╭─ TASK INPUT

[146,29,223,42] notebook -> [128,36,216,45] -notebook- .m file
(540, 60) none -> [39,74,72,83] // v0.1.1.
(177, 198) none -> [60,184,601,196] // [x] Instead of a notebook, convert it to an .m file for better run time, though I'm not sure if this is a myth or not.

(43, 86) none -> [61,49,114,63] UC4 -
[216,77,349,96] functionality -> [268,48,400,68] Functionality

╰─
╭─ TASK INPUT

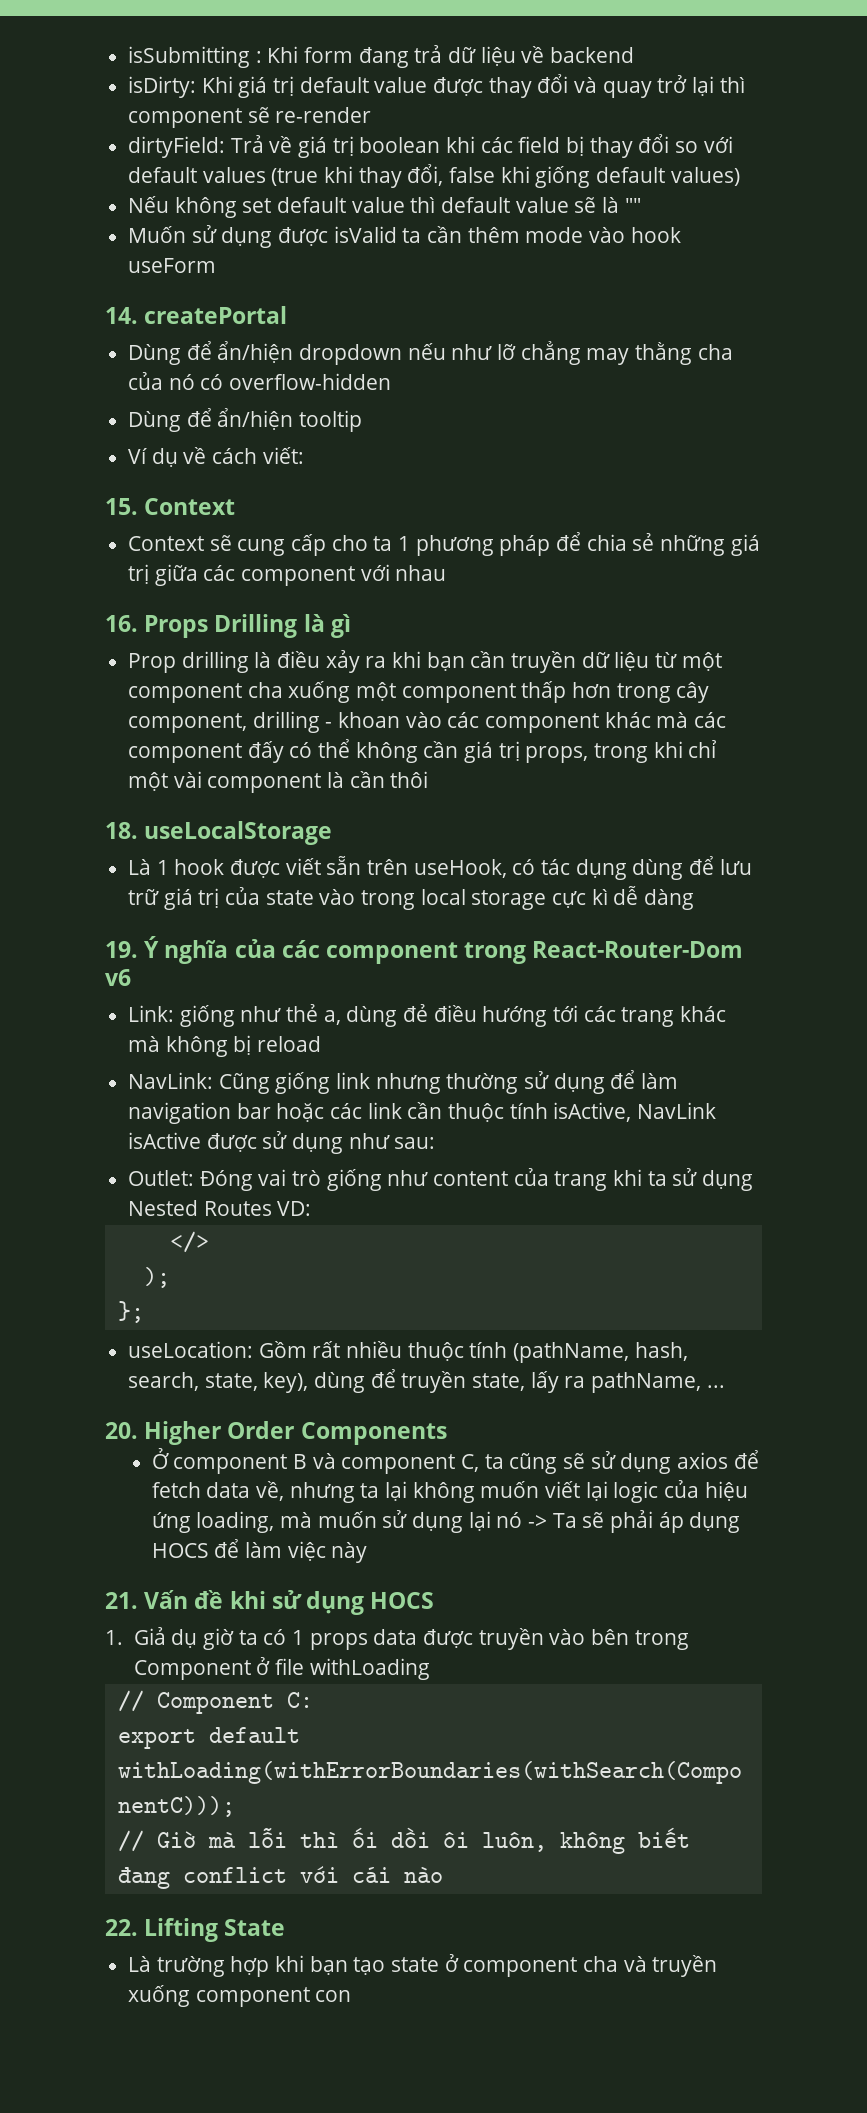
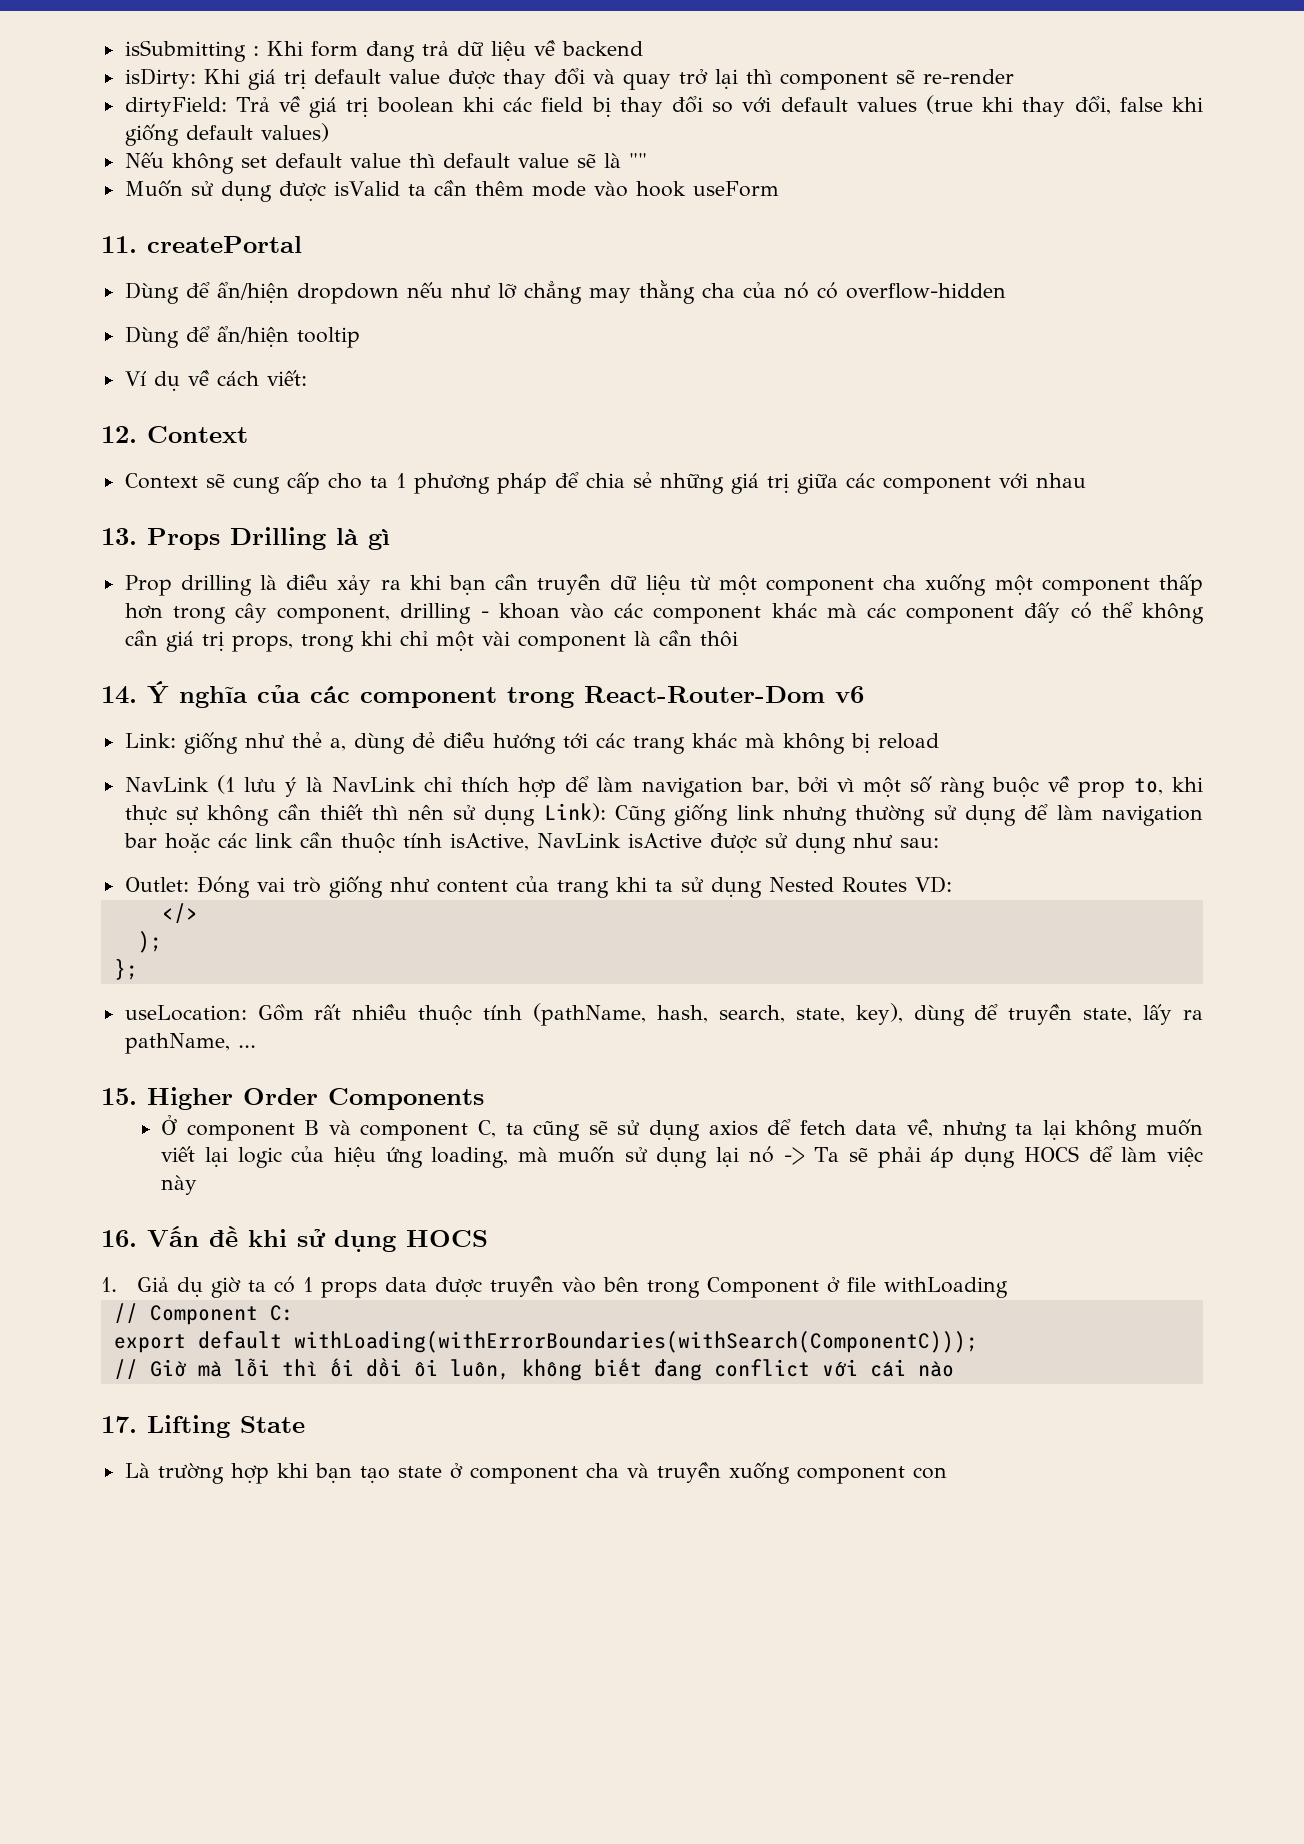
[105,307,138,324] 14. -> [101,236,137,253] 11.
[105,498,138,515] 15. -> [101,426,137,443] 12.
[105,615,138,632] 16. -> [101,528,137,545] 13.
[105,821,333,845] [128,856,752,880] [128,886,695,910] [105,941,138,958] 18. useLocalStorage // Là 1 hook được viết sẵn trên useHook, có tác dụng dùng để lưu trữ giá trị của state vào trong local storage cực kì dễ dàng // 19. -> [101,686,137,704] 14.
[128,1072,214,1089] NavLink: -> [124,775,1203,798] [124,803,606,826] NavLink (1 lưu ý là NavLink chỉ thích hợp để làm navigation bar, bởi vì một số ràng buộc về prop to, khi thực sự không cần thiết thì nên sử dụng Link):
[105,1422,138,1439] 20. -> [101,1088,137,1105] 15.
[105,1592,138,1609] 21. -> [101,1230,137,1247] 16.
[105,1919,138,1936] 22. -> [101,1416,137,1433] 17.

╰─

Scan the material above for the string "file" and copy every line that has it.

RESULT OF THE EXERCISE »
[146,29,223,42] notebook -> [128,36,216,45] -notebook- .m file
(177, 198) none -> [60,184,601,196] // [x] Instead of a notebook, convert it to an .m file for better run time, though I'm not sure if this is a myth or not.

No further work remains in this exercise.